Figure 3 The dependence of the stock density of cyprinids in a closed system on shipment time; individual weight 10 g, transport time 5 h, water temperature 20°C (Orlov et al., 1974)
The relation between the fish stock density in the container and water temperature is shown in Fig. 4. Higher temperatures mean a lower total stock weight.
Figure 4 The dependence of cyprinid stock density in a closed system on water temperature; 1 - individual weight 10 g, transport time 15 h; 2 - individual weight 5 g, transport time 25 h (Orlov et al., 1974)
The time of shipment experts its influence mainly on the larval stages of cyprinids; transport longer than 24 h always means some risk, although all conditions are otherwise good (Pecha, Berka and Kouril, 1983).
Salmonid stock densities in the transport container are always lower than the standard densities for cyprinids, owing to a higher oxygen consumption and a lower critical CO2 concentration.
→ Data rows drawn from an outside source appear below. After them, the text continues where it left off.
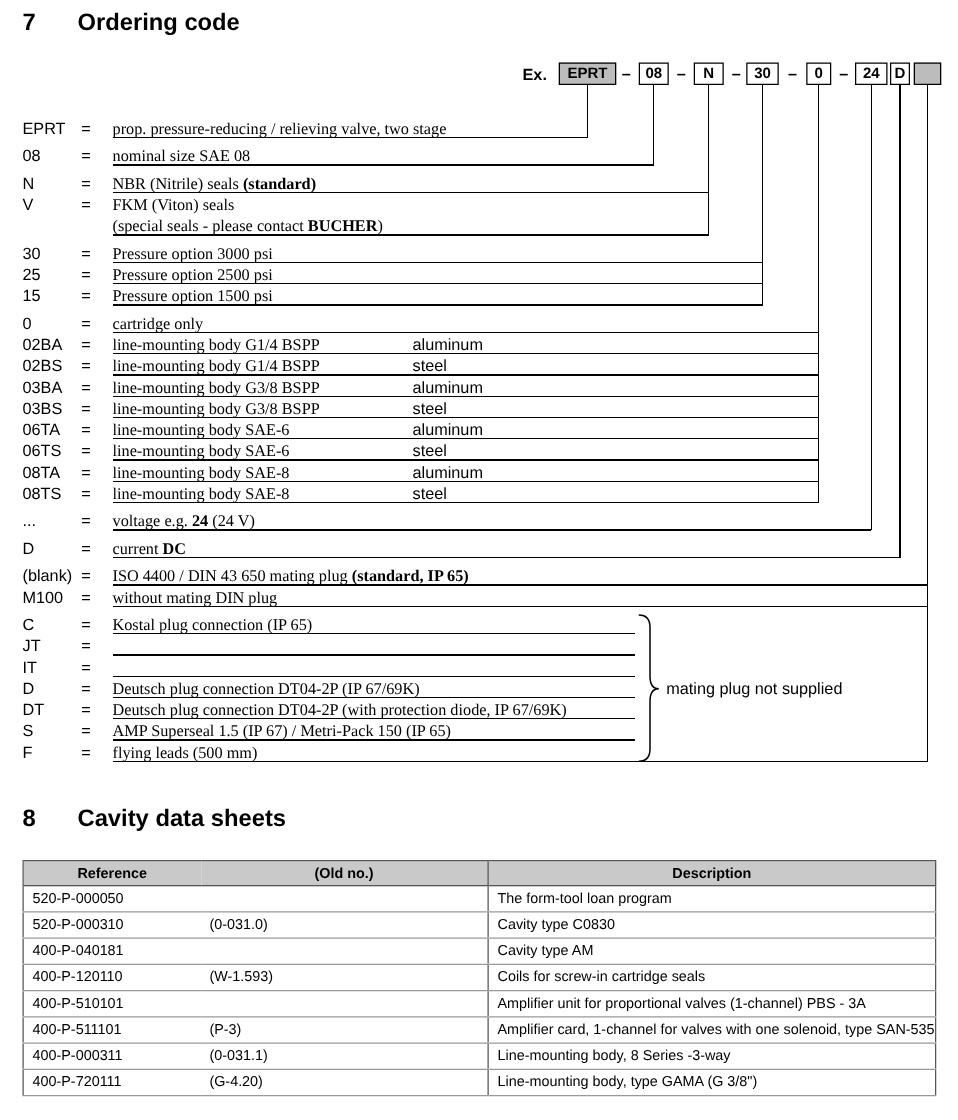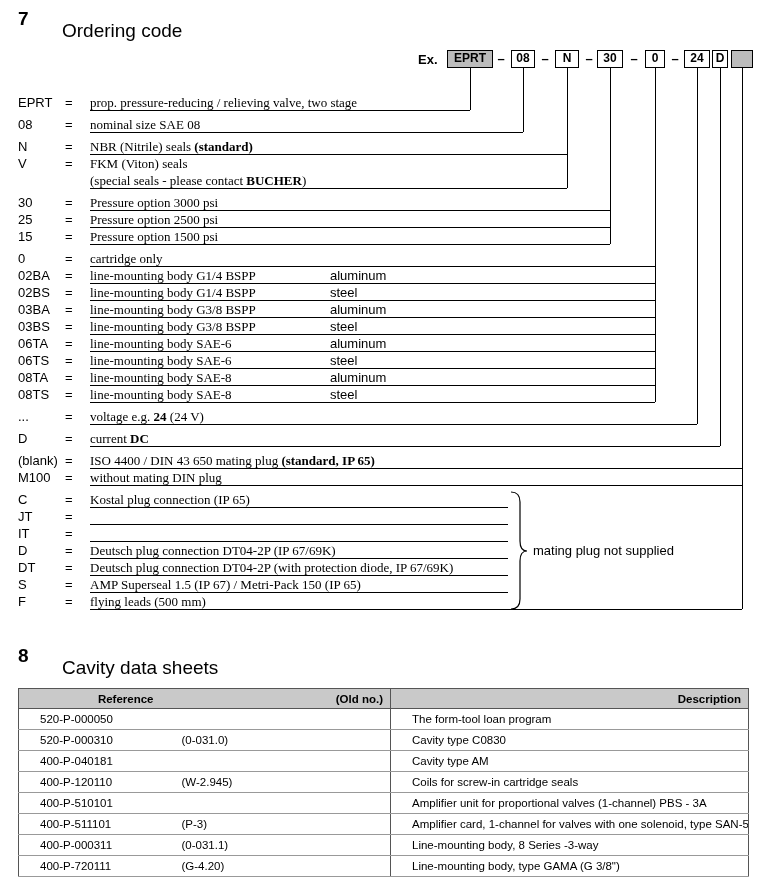--- a/index.html
+++ b/index.html
@@ -13,7 +13,7 @@
   }
   .heading { position:absolute; left:18px; height:24px; }
   .h-num { position:absolute; left:0; font-size:19px; font-weight:bold; }
-  .h-title { position:absolute; left:44px; font-size:19px; font-weight:normal; white-space:nowrap;margin-top:12px; }
+  .h-title { position:absolute; left:44px; font-size:19px; font-weight:bold; white-space:nowrap; }
 
   .ex-label { position:absolute; left:418px; top:52px; font-size:13px; font-weight:bold; }
   .box {

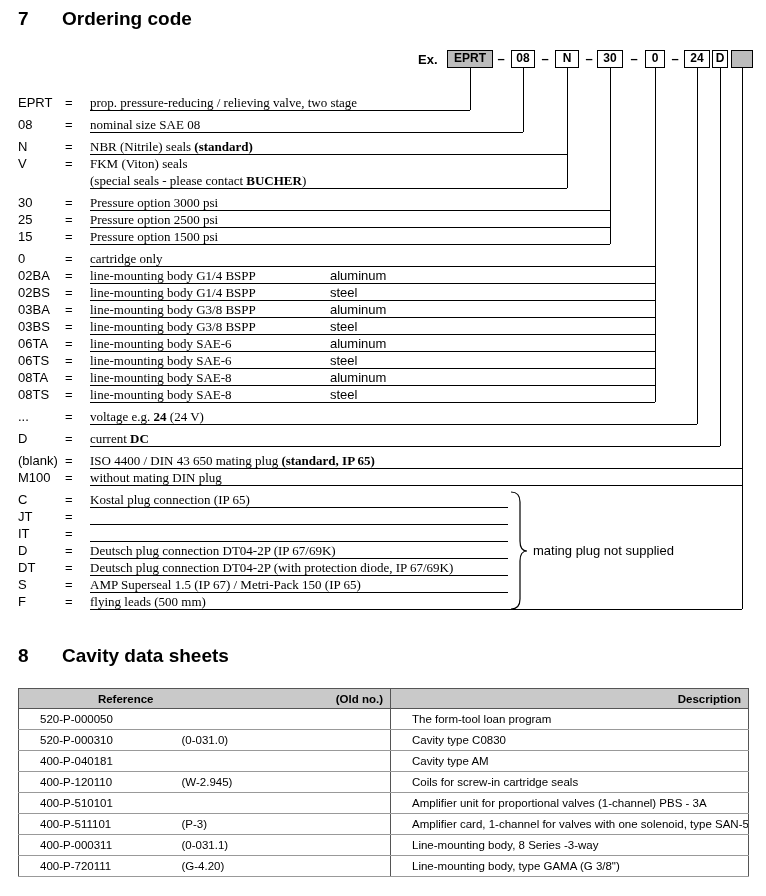--- a/index.html
+++ b/index.html
@@ -39,7 +39,7 @@
     border:1px solid #555;
   }
   table.rds th {
-    background:#c9c9c9; font-weight:bold; text-align:right;
+    background:#c9c9c9; font-weight:bold; text-align:center;
     height:20px; padding:2px 7px; border-bottom:1px solid #555; border-top:1px solid #555;
   }
   table.rds td {

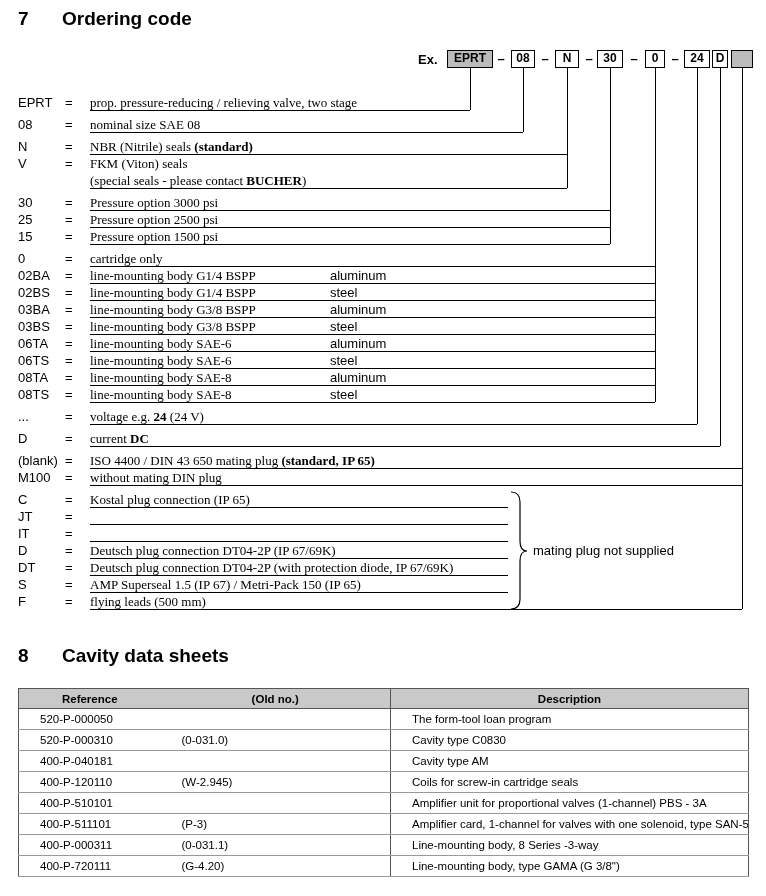--- a/index.html
+++ b/index.html
@@ -43,7 +43,7 @@
     height:20px; padding:2px 7px; border-bottom:1px solid #555; border-top:1px solid #555;
   }
   table.rds td {
-    height:21px; padding:2px 21px;
+    height:21px; padding:2px 7px;
     border-bottom:1px solid #999;
     overflow:hidden; white-space:nowrap;
   }

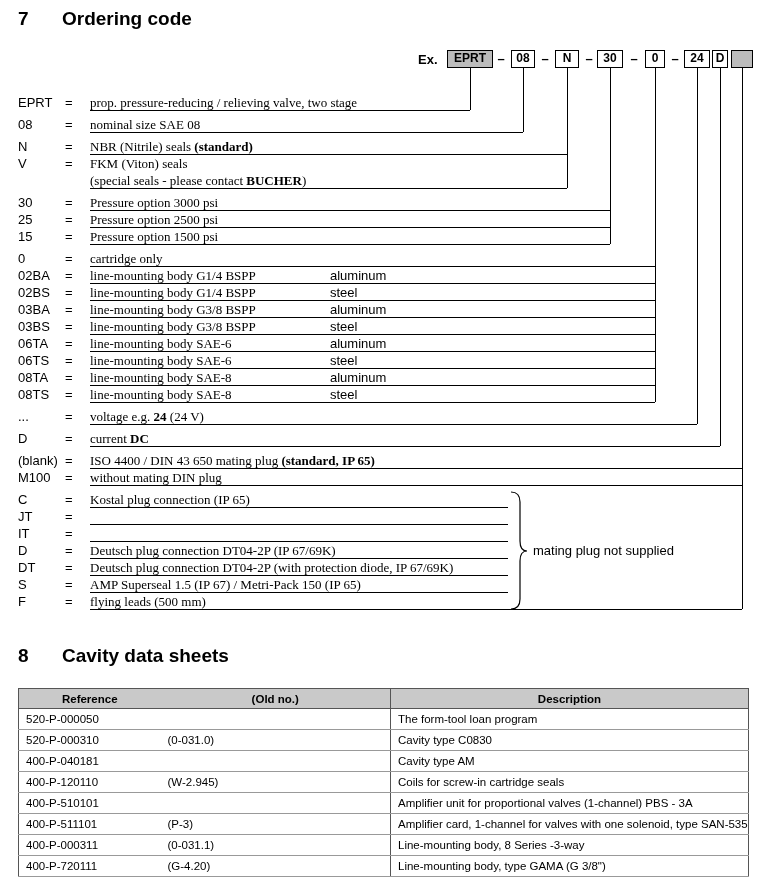--- a/index.html
+++ b/index.html
@@ -319,7 +319,7 @@
       </tr>
     <tr>
         <td>400-P-120110</td>
-        <td>(W-2.945)</td>
+        <td>(W-1.593)</td>
         <td class="desc-col">Coils for screw-in cartridge seals</td>
       </tr>
     <tr>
Shipment conditions also influence the composition of fish blood and the parameters of blood serum biochemistry. Increased temperature and a lower fish weight-to-water concentration ratio mean a higher number of erythrocytes and a greater haemoglobin concentration of fish blood. No such changes occur at lower temperatures and a lower fish proportion in relation to water volume (Shevchenko, 1978). Haematological conditions changed by transport were also recorded by Carmichael (1984) in advanced fingerlings (15–24 cm) of largemouth bass. When fish were transported at higher densities, the levels of corticoids and glucose in the plasma increased and were retained when the transport was finished. Although mortality as a direct consequence of transport was low, the secondary effects of stress were responsible for delayed mortality, caused by the consequences of osmoregulatory disfunction and disease. For largemouth bass, the author recommends to let the fish recover for at least 64 h.
It should also be noted that release of fish at the destination can be the most critical stage of the transport process. The fish are under some degree of stress in the transport unit and sudden exposure to water of different characteristies or low quality will further stress the fish, often beyond what they can stand. Poor-quality water may mean freshly pumped ground water with low oxygen or high carbon dioxide content. Different characteristics of water often mean a pH, temperature or gas saturation difference between the transport unit and the receiving water.
Finally, several concluding notes, or technical and organizational considerations, can be quoted from the literature. The majority of authors recommend, irrespective of the guide numbers of stock density during transport, to consider the specific transport conditions in each case and to change the basic guide numbers if such a change appears necessary after a brief test. It is also recommended to use a fish density at which the time of transport can be prolonged at least 1.5 times to prevent the consequences of a possible delay during transport, e.g., failure of a truck, failure to stick to the train or plane schedule, etc. When fish are transported for acclimation, or when endangered species are transported, the stock density should be lower: in such cases the economic aspects are not of primary importance and 100% survival is required. Nevertheless, the economic side of transport can never be neglected; hence, when the transport costs are high and the value of fish of transported comparatively low, the stock density in the transport units can be increased though losses of fish may be expected to be higher.